Ce tableau met en figuration une tension inhérente à une telle expérience scopique, que Magritte a décrite dans les termes suivants: "J'espère bien débarrasser les choses que je montre de tout symbole. Par exemple, prenez cette toile intitulée "La grande guerre", où l'on voit un personnage en chapeau melon dont le visage est caché par une grosse pomme. Inutile de vous dire que je n'ai pas pensé à la guerre en peignant ["rien à voir avec 14-18!", dit-il également à propos de cette toile]. La pomme c'est du visible apparent qui cache du visible caché (le visage du bonhomme). Dans le monde, tout se passe toujours comme ça. Donc, c'est une sorte de tension, de guerre: notre esprit cherche à voir ce que nous ne pouvons pas voir (...)"
Voir ce que nous ne pouvons pas voir, n'est-ce pas là une bonne définition de la pulsion scopique. Ce désir (de voir ce que nous ne pouvons pas voir) affectait Magritte dans ses goûts et dans ce qui le poussait à peindre. Magritte adorait les devinettes et autres problèmes à résoudre qu'il avait baptisés "les énigmes à clé". Mais sa peinture s'occupait, elle, aimait-il répéter, de la seule véritable énigme, "l'énigme sans clé" : le mystère du monde. Un seul invisible, affirmait Magritte, le pourquoi de l'existence des choses, mais les choses n'existent pour nous qu'en tant qu'elles sont visibles.
Ainsi la tension entre le visible apparent et le visible caché tenait lieu de tension entre le visible et le regard et, au-delà, entre le visible et une question qu'il nommait "le mystère".
3. Si certaines peintures figurent cette préoccupation, d'autres présentifient directement le caractère de réalité crue, traumatique, surprenante, inhérente à une expérience "réelle" du monde, dans un renforcement tel du caractère de réalité que celui-ci en devient inquiétant.
Regardez donc les reproductions de ces tableaux tout en entendant ces paroles de Magritte : "Je veux faire hurler les objets" disait-il, et encore : "l'existence du monde et la nôtre est un scandale pour la pensée".
Voici Le Modèle Rouge (fig. 21). "Le problème des souliers démontre combien les choses les plus effrayantes passent par la force de l'inattention pour être tout à fait inoffensives.

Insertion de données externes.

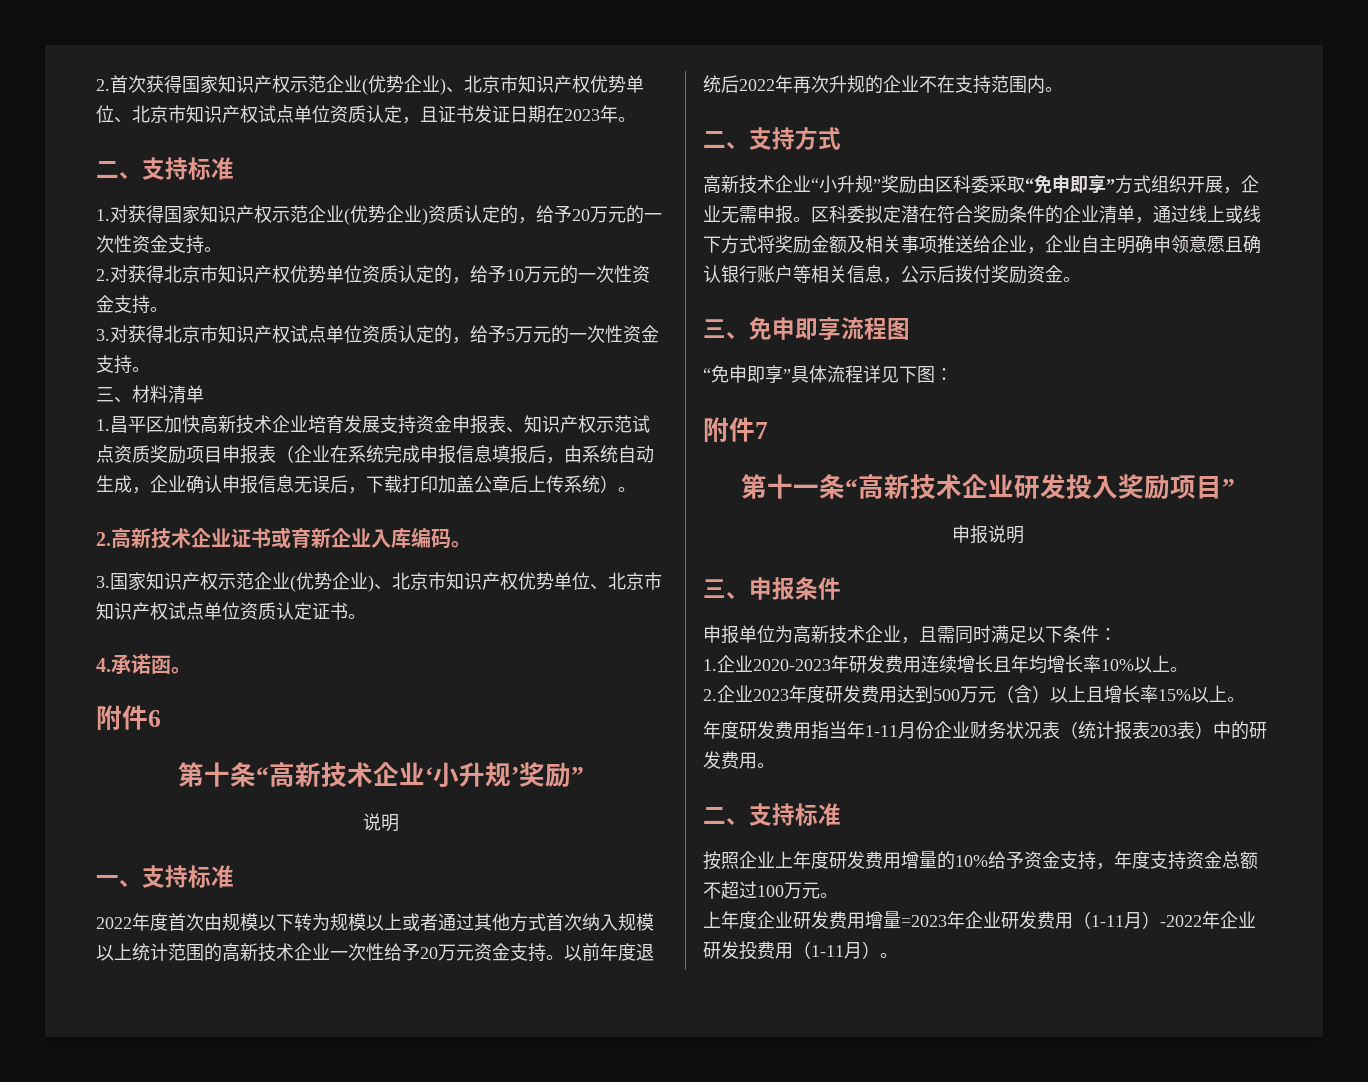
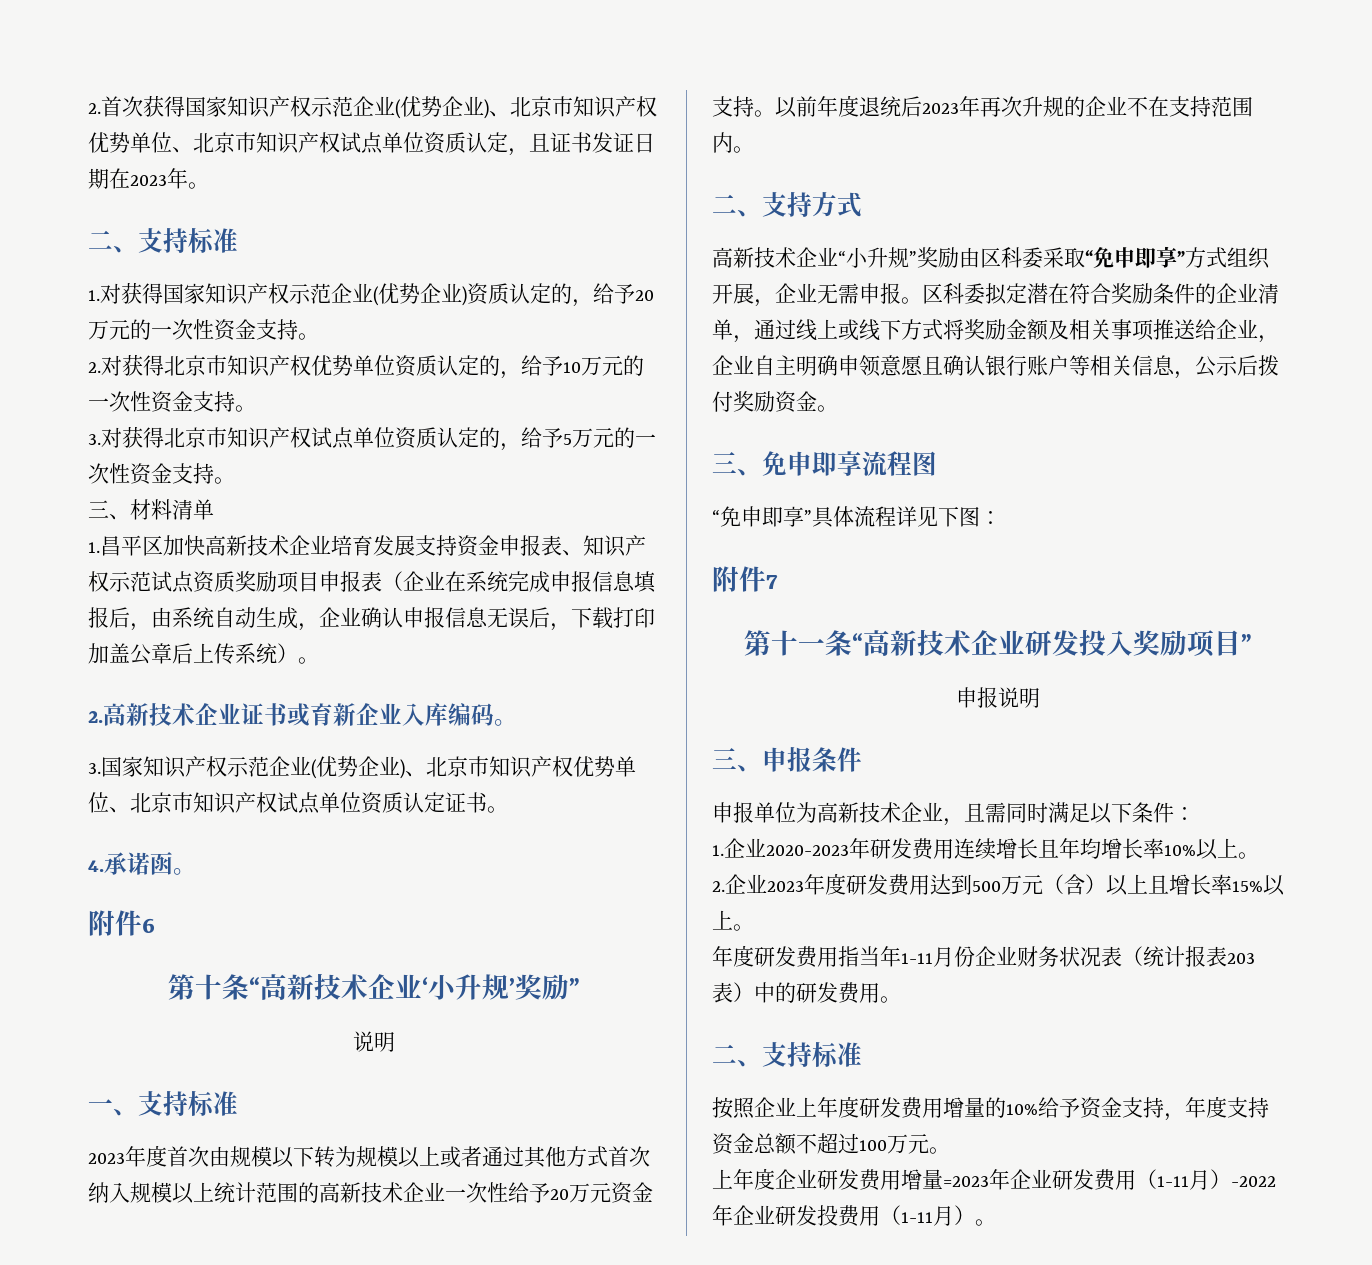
- 2022年度首次由规模以下转为规模以上或者通过其他方式首次纳入规模以上统计范围的高新技术企业一次性给予20万元资金支持。
+ 2023年度首次由规模以下转为规模以上或者通过其他方式首次纳入规模以上统计范围的高新技术企业一次性给予20万元资金支持。
- 以前年度退统后2022年再次升规的企业不在支持范围内。
+ 以前年度退统后2023年再次升规的企业不在支持范围内。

On ressent grâce au «Modèle Rouge» que l'union d'un pied humain et d'un soulier relève d'une pratique monstrueuse." Dans les exemples qui suivent, Magritte a recouru au dépaysement des objets (afin de répéter cette expérience scandaleuse de surgissement de l'objet scopique).
Figure 21. Le modèle rouge , 1935. Figure 22. L'échelle de feu , 1933.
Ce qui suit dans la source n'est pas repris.